Monday, March 16, 2015

Cassini Spacecraft Notes Saturn Moon May Support Life In Its Subsurface Ocean

Andrew Coates at Juan Cole's Informed Comment:

Saturn’s moon Enceladus has an Ocean, Geysers and maybe Life

The Cassini mission that has investigated Saturn since 2004 has revealed much about the giant planet and its many moons. Perhaps most tantalising is the discovery that the moon Enceladus is the source of strong geysers ejecting plumes of water and ice.

A new study of Cassini data published in Nature by Hsiang-Wen Hsu and colleagues reveals these plumes are laced with grains of sand. This indicates that hydrothermal activity may be at work in Enceladus’ sub-surface ocean, and propels this tiny moon into the extremely exclusive club of locations that could harbour life.
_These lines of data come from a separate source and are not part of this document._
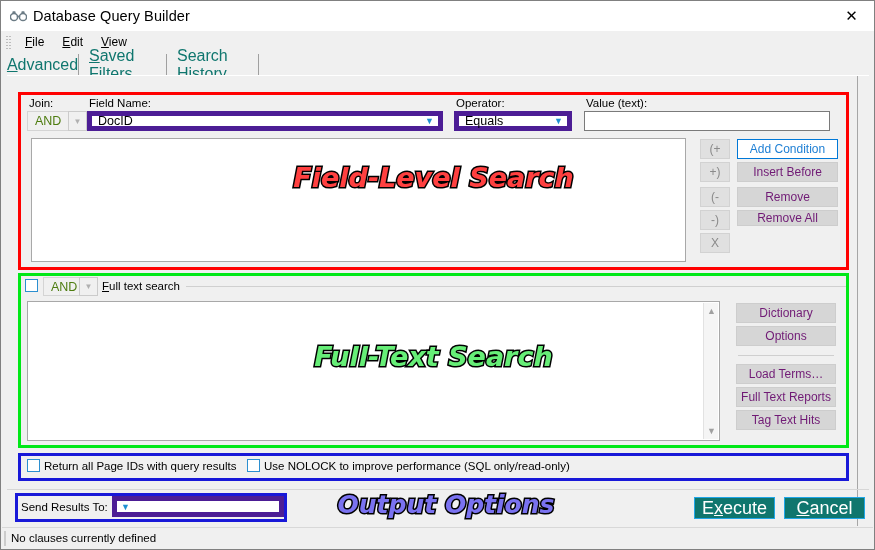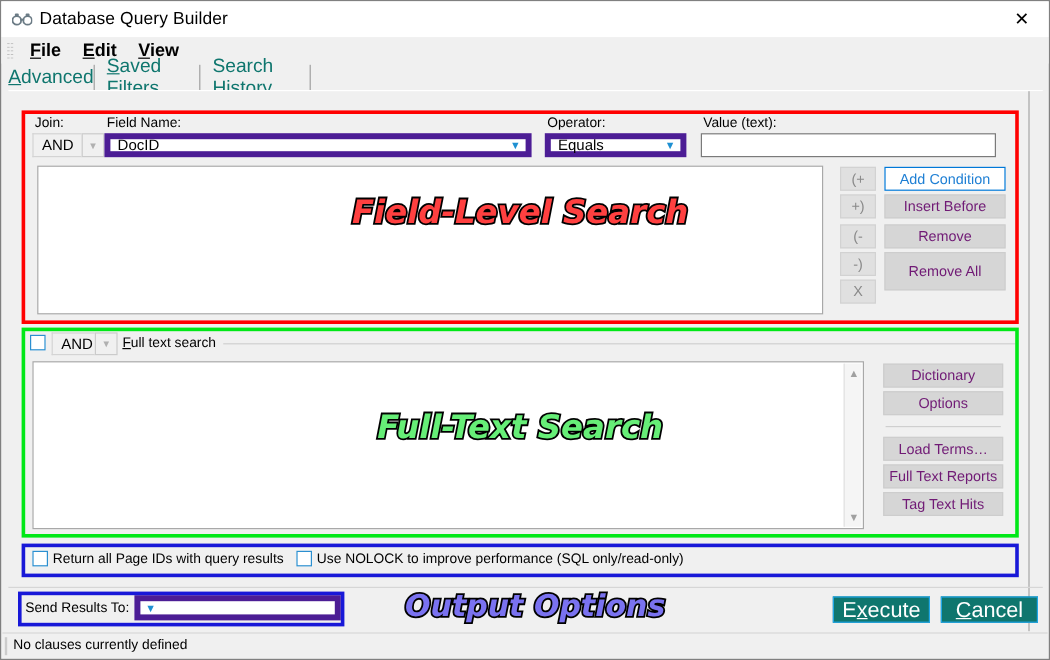--- a/index.html
+++ b/index.html
@@ -49,21 +49,21 @@
   .menu-grip {
     width: 8px; height: 14px; margin-left: 3px; margin-right: 4px;
     background-image:
       linear-gradient(to bottom, #bdbdbd 1px, transparent 1px),
       linear-gradient(to bottom, #bdbdbd 1px, transparent 1px);
     background-size: 2px 3px;
     background-position: 2px 1px, 5px 1px;
     background-repeat: repeat-y;
   }
   .menu-item {
-    font-size: 15px; color: #000; padding: 2px 9px; cursor: default; font-weight: bold;
+    font-size: 12px; color: #000; padding: 2px 9px; cursor: default;
   }
   .menu-item u { text-decoration: underline; }
 
   
   .tabstrip {
     position: absolute; left: 6px; top: 53px; width: 862px; height: 21px;
   }
   .tab {
     position: absolute; top: 0; height: 21px;
     display: flex; align-items: center; justify-content: center;
@@ -120,21 +120,21 @@
     display: flex; align-items: center; justify-content: center;
     color: #1e90d2; font-size: 9px;
   }
 
   .combo-flat {
     position: absolute; display: flex; align-items: stretch;
   }
   .combo-flat .cf-text {
     background: #f0f0f0; border: 1px solid #d4d4d4; border-right: none;
     display: flex; align-items: center; padding-left: 7px;
-    font-size: 12.5px; color: #000000; flex: 1;
+    font-size: 12.5px; color: #4d7c0f; flex: 1;
   }
   .combo-flat .cf-btn {
     width: 19px; background: #f0f0f0; border: 1px solid #cbcbcb;
     display: flex; align-items: center; justify-content: center;
     color: #b0b0b0; font-size: 8px;
   }
 
   .textinput {
     position: absolute; background: #ffffff;
     border: 1px solid #7a7a7a;
@@ -292,21 +292,21 @@
 
   <div class="btn btn-default" style="left:736px; top:138px; width:101px; height:20px;">
       <span>Add Condition</span>
     </div>
   <div class="btn btn-disabled" style="left:736px; top:161px; width:101px; height:20px;">
       <span>Insert Before</span>
     </div>
   <div class="btn btn-disabled" style="left:736px; top:186px; width:101px; height:20px;">
       <span>Remove</span>
     </div>
-  <div class="btn btn-disabled" style="left:736px; top:209px; width:101px; height:32px;">
+  <div class="btn btn-disabled" style="left:736px; top:209px; width:101px; height:16px;">
       <span>Remove All</span>
     </div>
 
   <div class="cbrow" style="left:24px; top:278px;">
     <div class="cbox"></div>
   </div>
   <div class="combo-flat" style="left:42px; top:276px; width:55px; height:19px;">
     <div class="cf-text">AND</div>
     <div class="cf-btn">▼</div>
   </div>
The club’s only current member is Earth, of course – although it’s very possible that Europa, one of Jupiter’s moons, is, like Enceladus, also a candidate. What they have in common is that they host liquid oceans of salty water that exists in contact with a rocky, silicate seabed from which the oceans can absorb complex minerals and elements.


Cool! There's still no certainty, but as recently as a decade ago, I'd have put my money on "Earth alone" as the home of life in our Solar System. Now we have several possibilities. Enceladus was discovered in 1789 by William Herschel; between that long history and the Cassini mission, there is basis for some credible speculation about how it works, subsurface ocean and all. Here's a diagram of one of the models of its cryovolcanism (click for larger image):

Even if this tiny moon doesn't support life, its name could serve to advise you what to order if it's your very first trip to a Mexican restaurant...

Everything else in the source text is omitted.